The new service was inaugurated on 13 March 1938, with trains running through to Liverpool through the former Mersey Railway route, now also, of course part of the LMS. Trains ran every 15 minutes, enhanced to 10 minutes at the busiest times. The Seacombe branch passenger service was now exclusively operated by steam trains of the London and North Eastern Railway (as successor since 1923 to the Great Central Railway).

Through coaches from New Brighton to London had been inaugurated in 1923, one journey in each direction being made. When the New Brighton line was electrified, the London service continued at first, and was the only steam hauled passenger service on the New Brighton line. The coaches ran via West Kirby to Hooton, where they were attached to a main line train. The engine power was customarily a class 3F 0-6-0.

==After 1948==
On 1 January 1948 most of the railways of Great Britain were taken into national ownership under British Railways.

In the 1950s usage of the Seacombe branch declined steeply: both the goods traffic and passenger traffic diminished. The passenger service was withdrawn after the close of service on Sunday 3 January 1960. The branch was closed to all traffic on 17 June 1963. Some years later its route was used for the approach road to the Kingsway Tunnel that opened in 1971.

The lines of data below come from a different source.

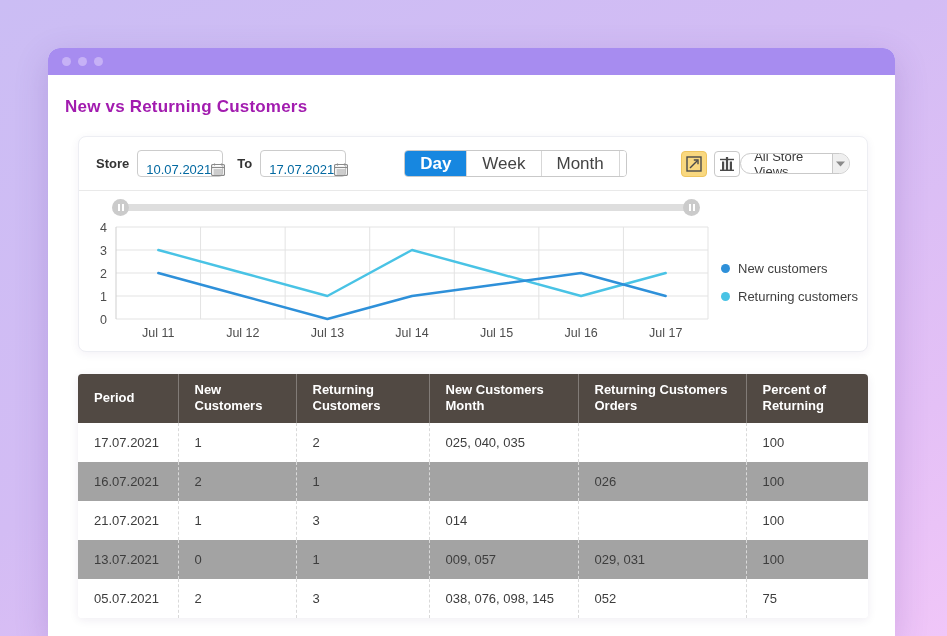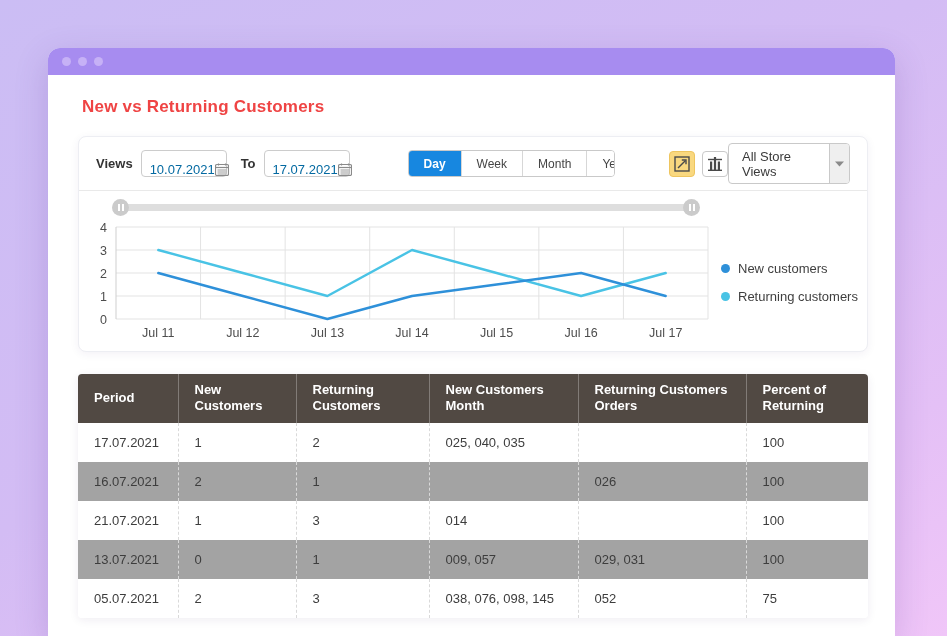--- a/index.html
+++ b/index.html
@@ -13,21 +13,21 @@
     position:absolute; left:48px; top:48px; width:847px; height:588px;
     background:#fff; border-radius:12px 12px 0 0;
     box-shadow:0 10px 34px rgba(84,44,150,.20);
   }
   .titlebar {
     height:27px; background:#a78cf0; border-radius:12px 12px 0 0;
     display:flex; align-items:center; padding-left:14px; gap:7px;
   }
   .dot { width:9px; height:9px; border-radius:50%; background:#c6b1f6; }
   .page-title {
-    margin:22px 0 0 34px; font-size:17px; font-weight:700; color:#ef4444; letter-spacing:.2px;
+    margin:22px 0 0 17px; font-size:17px; font-weight:700; color:#a21caf; letter-spacing:.2px;
   }
   .card {
     margin-left:30px; width:790px; background:#fff;
     border:1px solid #edeef3; border-radius:8px;
     box-shadow:0 2px 10px rgba(50,25,95,.06);
   }
   .chart-card { margin-top:19px; }
   
   .toolbar {
     height:54px; display:flex; align-items:center; padding:0 17px;
@@ -39,34 +39,34 @@
     width:86px; height:27px; border:1px solid #ccc; border-radius:4px;
     padding:12px 6px 0 8px; margin:0 14px 0 8px; background:#fff; color:#0369a1;
   }
   .date-input .val { font-size:13px; }
   .cal-icon { width:14px; height:13px; display:inline-block; }
   .segmented {
     display:flex; margin-left:44px; border:1px solid #c9c9c9; border-radius:4px; overflow:hidden; height:27px;
   }
   .seg-btn {
     padding:0 15px; background:#fff; border:none; border-left:1px solid #d7d7d7;
-    font-size:12px; color:#444; display:flex; align-items:center; cursor:pointer;
+    font-size:17px; color:#444; display:flex; align-items:center; cursor:pointer;
     font-family:"Liberation Sans", sans-serif;
   }
   .seg-btn:first-child { border-left:none; }
   .seg-btn.selected { background:#1787e0; color:#fff; font-weight:700; }
   .chart-type { display:flex; gap:7px; margin-left:54px; }
   .ct-btn {
     width:26px; height:26px; border-radius:4px; display:flex; align-items:center; justify-content:center;
     background:#fff; border:1px solid #c9c9c9; cursor:pointer;
   }
   .ct-btn.active { background:#f9d87f; border-color:#eec55f; }
   .store-dd {
-    margin-left:auto; height:41px; display:flex; align-items:stretch;
-    border:1px solid #c9c9c9; border-radius:4px; overflow:hidden; background:#fff; cursor:pointer;
+    margin-left:auto; height:21px; display:flex; align-items:stretch;
+    border:1px solid #c9c9c9; border-radius:12px; overflow:hidden; background:#fff; cursor:pointer;
   }
   .store-dd .val { display:flex; align-items:center; padding:0 13px; font-size:13px; color:#3a3a3a; }
   .store-dd .arrow {
     width:23px; background:#efefef; border-left:1px solid #c9c9c9;
     display:flex; align-items:center; justify-content:center;
   }
   
   .chart-section { padding:13px 0 10px 0; }
   .range-slider {
     position:relative; margin-left:35px; width:584px; height:7px;
@@ -105,21 +105,21 @@
   <div class="titlebar">
     <div class="dot"></div>
     <div class="dot"></div>
     <div class="dot"></div>
   </div>
 
   <h1 class="page-title">New vs Returning Customers</h1>
 
   <div class="card chart-card">
     <div class="toolbar">
-      <span class="tb-label">Views</span>
+      <span class="tb-label">Store</span>
       <div class="date-input">
         <span class="val">10.07.2021</span>
         <span class="cal-icon">
           <svg width="14" height="13" viewBox="0 0 14 13">
               <rect x="0.5" y="1.5" width="13" height="11" rx="1.5" fill="none" stroke="#8a8a8a" stroke-width="1.2"></rect>
               <line x1="0.5" y1="4.5" x2="13.5" y2="4.5" stroke="#8a8a8a" stroke-width="1.2"></line>
               <line x1="3.5" y1="0.5" x2="3.5" y2="2.5" stroke="#8a8a8a" stroke-width="1.2"></line>
               <line x1="10.5" y1="0.5" x2="10.5" y2="2.5" stroke="#8a8a8a" stroke-width="1.2"></line>
               <g stroke="#9a9a9a" stroke-width="1">
                 <line x1="2.5" y1="7" x2="11.5" y2="7"></line>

Bidston West to North curve closed officially on 28 November 1983, but the dominant traffic had been iron ore trains which ceased in 1980.

==Topography==

- Birkenhead Park; Mersey Railway station; opened 2 January 1888; still open;
- Bidston East Junction;
- Bidston West Junction;
- Bidston; opened 2 July 1866; closed 8 July 1870; reopened 1 August 1872; still open;
- Bidston Dee Junction;
- Leasowe Crossing; opened 8 July 1870; closed 1 August 1872; reopened as Leasowe 5 May 1894; still open;
- Moreton; opened 2 July 1866; still open;
- Meols; opened 2 July 1866; still open;
- Manor Road; opened 26 May 1941; still open;
- Hoylake; opened 2 July 1866; still open;
- West Kirby; opened 1 April 1878; still open.
- Bidston East Junction;
- Bidston North Junction;
- Seacombe Junction No. 1;
- Seacombe Junction No. 3;
- Wallasey Village; opened March 1907; still open;
- Wallasey; opened 2 January 1888; renamed Wallasey Grove Road 31 May 1948; still open;
- Warren Halt; opened November 1888; closed 1 October 1915;
- New Brighton; opened 30 March 1888; still open.
- Seacombe Junction;
- Slopes Branch Junction;
- Liscard & Poulton; opened October 1895; closed 4 January 1960;
- Seacombe; opened 1 June 1895; renamed Seacombe & Egremont July 1901; renamed Seacombe January 1953; closed 4 January 1960.